Marion Lake is an unorganized territory in Saint Louis County, Minnesota, United States. The population was 68 at the 2000 census.

Pequaywan Lake Road (Saint Louis County Road 44) serves as a main route in the area.

Nearby places include North Star Township and Pequaywan Township.

Geography
According to the United States Census Bureau, the unorganized territory has a total area of 36.2 square miles (93.8 km2), of which 35.5 square miles (91.8 km2) is land and 0.8 square mile (2.0 km2) (2.13%) is water.

Demographics
At the 2000 census there were 68 people, 24 households, and 19 families living in the unorganized territory. The population density was 1.9 people per square mile (0.7/km2). There were 36 housing units at an average density of 1.0/sq mi (0.4/km2).  The racial makeup of the unorganized territory was 100.00% White.
Of the 24 households 45.8% had children under the age of 18 living with them, 70.8% were married couples living together, 4.2% had a female householder with no husband present, and 20.8% were non-families. 12.5% of households were one person and none had someone living alone who was 65 or older.
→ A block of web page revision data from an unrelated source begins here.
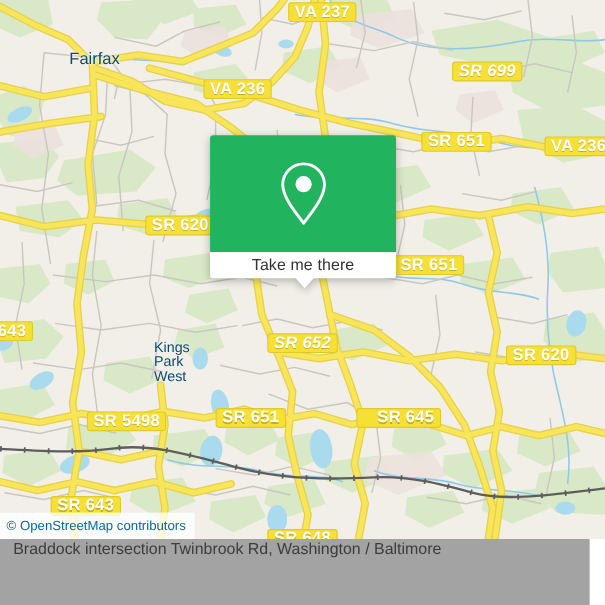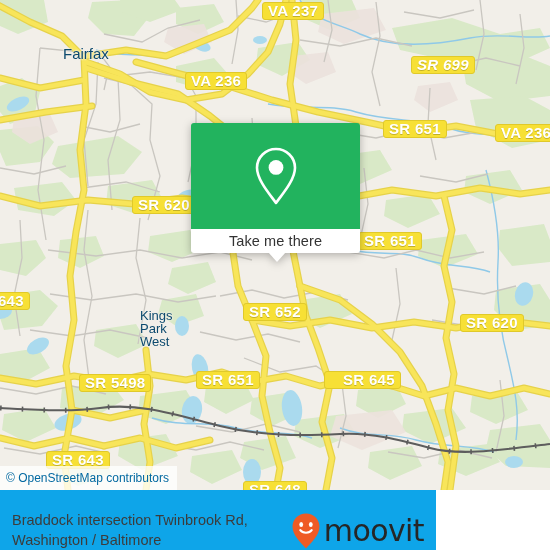--- a/index.html
+++ b/index.html
@@ -108,24 +108,24 @@
     width: 0; height: 0;
     border-left: 9px solid transparent;
     border-right: 9px solid transparent;
     border-top: 10px solid #ffffff;
   }
 
   
   #footer {
     position: absolute;
     left: 0; top: 490px;
-    width: 436px; height: 60px;
-    background: #0ea5e9;
+    width: 536px; height: 60px;
+    background: #a3a3a3;
     display: flex;
-    align-items: flex-end;
+    align-items: flex-start;
     z-index: 25;
   }
   #footer-title {
     flex: 1;
     padding: 0 10px 0 12px;
     color: #3c3c3c;
     font-size: 14.5px;
     line-height: 20px;
   }
   #footer-brand {
@@ -348,21 +348,21 @@
 West</div>
 
     <div class="shield" style="left:262px; top:2px;">VA 237</div>
     <div class="shield" style="left:411px; top:56px;font-style:italic;">SR 699</div>
     <div class="shield" style="left:185px; top:72px;">VA 236</div>
     <div class="shield" style="left:383px; top:120px;">SR 651</div>
     <div class="shield" style="left:495px; top:124px;">VA 236</div>
     <div class="shield" style="left:132px; top:196px;">SR 620</div>
     <div class="shield" style="left:-34px; top:292px;">SR 643</div>
     <div class="shield" style="left:358px; top:232px;">SR 651</div>
-    <div class="shield" style="left:243px; top:303px;">SR 652</div>
+    <div class="shield" style="left:243px; top:303px;font-style:italic;">SR 652</div>
     <div class="shield" style="left:460px; top:314px;">SR 620</div>
     <div class="shield" style="left:79px; top:374px;text-align:right;">SR 5498</div>
     <div class="shield" style="left:196px; top:371px;">SR 651</div>
     <div class="shield" style="left:324px; top:371px;padding-left:18px;">SR 645</div>
     <div class="shield" style="left:46px; top:451px;">SR 643</div>
     <div class="shield" style="left:243px; top:481px;">SR 648</div>
 
     <div id="attribution">© OpenStreetMap contributors</div>
 
     <div id="popup">
@@ -374,24 +374,15 @@
       </div>
       <div id="popup-foot">
         <span id="popup-foot-label">Take me there</span>
         <div id="popup-tail"></div>
       </div>
     </div>
   </div>
 
   <div id="footer">
     <div id="footer-title">Braddock intersection Twinbrook Rd, Washington / Baltimore</div>
-    <div id="footer-brand">
-      <svg width="30" height="38" viewBox="0 0 30 38">
-        <path d="M15 1.5 C 7.5 1.5, 1.5 7.4, 1.5 14.6 C 1.5 23.4, 10.2 31.2, 15 36.5 C 19.8 31.2, 28.5 23.4, 28.5 14.6 C 28.5 7.4, 22.5 1.5, 15 1.5 Z" fill="#ef5b25"></path>
-        <ellipse cx="10.2" cy="12.6" rx="1.9" ry="2.5" fill="#ffffff"></ellipse>
-        <ellipse cx="19.8" cy="12.6" rx="1.9" ry="2.5" fill="#ffffff"></ellipse>
-        <path d="M9.3 18.2 C 11.6 21.6, 18.4 21.6, 20.7 18.2" fill="none" stroke="#ffffff" stroke-width="2.1" stroke-linecap="round"></path>
-      </svg>
-      <span id="brand-word">moovit</span>
-    </div>
   </div>
 
 </div>
 
 </body></html>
The average household size was 2.83 and the average family size was 3.05.

The age distribution was 30.9% under the age of 18, 2.9% from 18 to 24, 29.4% from 25 to 44, 30.9% from 45 to 64, and 5.9% 65 or older. The median age was 41 years. For every 100 females, there were 112.5 males. For every 100 females age 18 and over, there were 95.8 males.

The median household income was $40,313 and the median family income  was $27,292. Males had a median income of $35,417 versus $16,875 for females. The per capita income for the unorganized territory was $13,446. There were no families and 1.2% of the population living below the poverty line, including no under eighteens and none of those over 64.